In this study, the Swin Transformer encoder outputs a deep feature vector denoted as $F_n$ with an original dimensionality of 768. To align with radiomics features and reduce model complexity, $F_n$ is linearly mapped to a unified 512-dimensional space, preserving discriminative power while improving fusion efficiency and generalizability [12].

3.2.2. Radiomics Feature Extraction and Selection

Radiomics feature extraction is based on region of interest (ROI) segmentation, which may be manual, semi-automatic, or fully automatic. For images lacking ROI masks, features are extracted from the entire image. Following IBSI standards, a comprehensive set of radiomic features is initially obtained, including: (1) Shape features (e.g., volume, surface area, sphericity); (2) First-order statistics (e.g., mean, standard deviation, skewness, kurtosis); and (3) Texture features describing tissue heterogeneity, derived from GLCM, GLRLM, GLSZM, NGTDM, and GLDM matrices.

The raw radiomic feature set $R^{orig}$ typically exceeds 100 dimensions. To retain the most informative and discriminative features while preventing overfitting, LASSO regression is applied for embedded feature selection. After selection, 100 key features are preserved and denoted as R. To ensure dimensional consistency with the deep feature $F_n$ and facilitate subsequent fusion, R is linearly projected into a 512-dimensional space.
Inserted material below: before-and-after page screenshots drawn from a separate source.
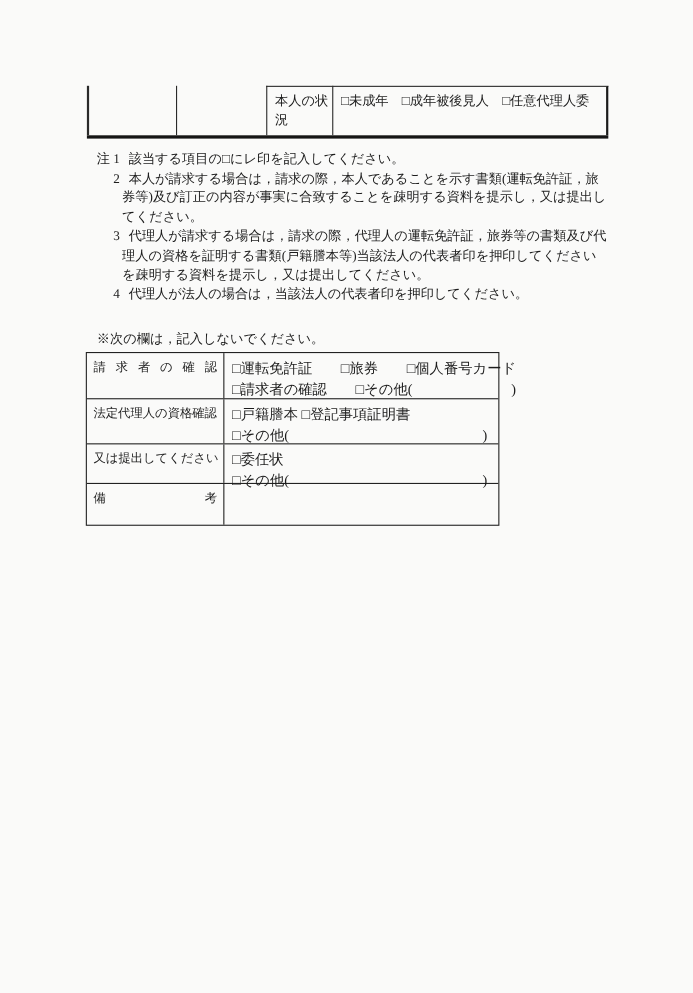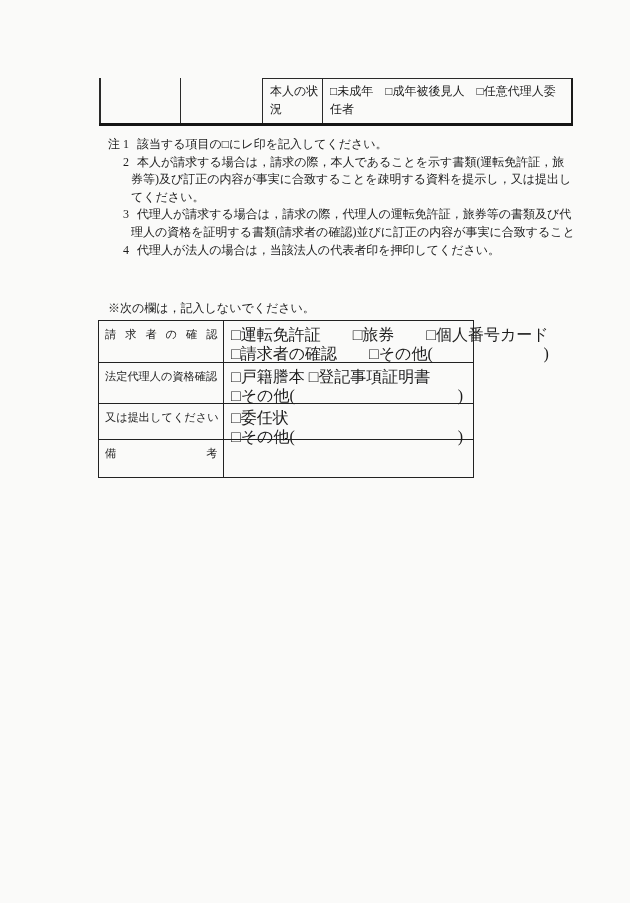--- a/index.html
+++ b/index.html
@@ -4,21 +4,21 @@
 <style>
   html,body{margin:0;padding:0;}
   body{
     width:630px;height:903px;
     background:#fafaf9;
     font-family:"Liberation Serif","DejaVu Serif",serif;
     color:#1c1c1c;
     position:relative;
     overflow:hidden;
   }
-  .page{position:absolute;inset:0;margin-left:20px;}
+  .page{position:absolute;inset:0;}
 
   
   .top-table{
     position:absolute;left:79px;top:78px;width:474px;height:45px;
     border-bottom:3px solid #151515;
   }
   .top-table .vline{position:absolute;top:0;bottom:0;background:#2a2a2a;}
   .top-table .v1{left:0;width:2px;}
   .top-table .v2{left:81px;width:1px;}
   .tt-cell{
@@ -59,39 +59,38 @@
     border-right:1px solid #222;
     padding:6px 6px 0 6px;
     font-size:11.2px;line-height:14px;
     white-space:nowrap;overflow:hidden;
   }
   .ct-label.ls-6{letter-spacing:9px;}
   .ct-label.ls-2{letter-spacing:90px;}
   .ct-content{
     flex:1;box-sizing:border-box;
     padding:4px 10px 0 7px;
-    font-size:16px;
+    font-size:13px;
   }
   .ct-line{line-height:19px;display:flex;white-space:pre;}
   .paren-close{margin-left:auto;}
 </style>
 </head>
 <body>
 
 <div class="page">
 
   <div class="top-table">
     <span class="vline v1"></span>
     <span class="vline v2"></span>
     <div class="tt-cell tt-cell-label">
       <span>本人の状況</span>
     </div>
     <div class="tt-cell tt-cell-options">
       <div class="tt-line">□未成年　□成年被後見人　□任意代理人委</div>
-      <div class="tt-line">任者</div>
     </div>
   </div>
 
   <div class="notes">
     <span class="note-marker">注</span>
     <div class="note-items">
       <div class="note-item">
         <span class="note-num">1</span>
         <div class="note-lines">
           <div class="note-line">該当する項目の□にレ印を記入してください。</div>
@@ -102,21 +101,22 @@
         <div class="note-lines">
           <div class="note-line">本人が請求する場合は，請求の際，本人であることを示す書類(運転免許証，旅</div>
           <div class="note-line">券等)及び訂正の内容が事実に合致することを疎明する資料を提示し，又は提出し</div>
           <div class="note-line">てください。</div>
         </div>
       </div>
       <div class="note-item">
         <span class="note-num">3</span>
         <div class="note-lines">
           <div class="note-line">代理人が請求する場合は，請求の際，代理人の運転免許証，旅券等の書類及び代</div>
-          <div class="note-line">理人の資格を証明する書類(請求者の確認)並びに訂正の内容が事実に合致すること</div>
+          <div class="note-line">理人の資格を証明する書類(戸籍謄本等)当該法人の代表者印を押印してください</div>
+          <div class="note-line">を疎明する資料を提示し，又は提出してください。</div>
         </div>
       </div>
       <div class="note-item">
         <span class="note-num">4</span>
         <div class="note-lines">
           <div class="note-line">代理人が法人の場合は，当該法人の代表者印を押印してください。</div>
         </div>
       </div>
     </div>
   </div>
3.3. Anti-Cross-Attention Module (ACA)

In medical image analysis, effectively fusing heterogeneous features (e.g., radiomics and deep learning) to exploit their complementarity while suppressing redundancy is crucial for enhancing a model’s discriminative power and generalization. Traditional attention mechanisms, including standard cross-attention [36], typically emphasize feature dimensions that exhibit high cross-modal correlation or similarity during multimodal fusion. However, in complex medical imaging data, discriminative cues crucial for classification may often reside in low-correlation dimensions that offer unique or complementary information not captured by highly correlated features. Solely emphasizing such highly correlated dimensions may thus lead to the suppression of these informative but less correlated signals.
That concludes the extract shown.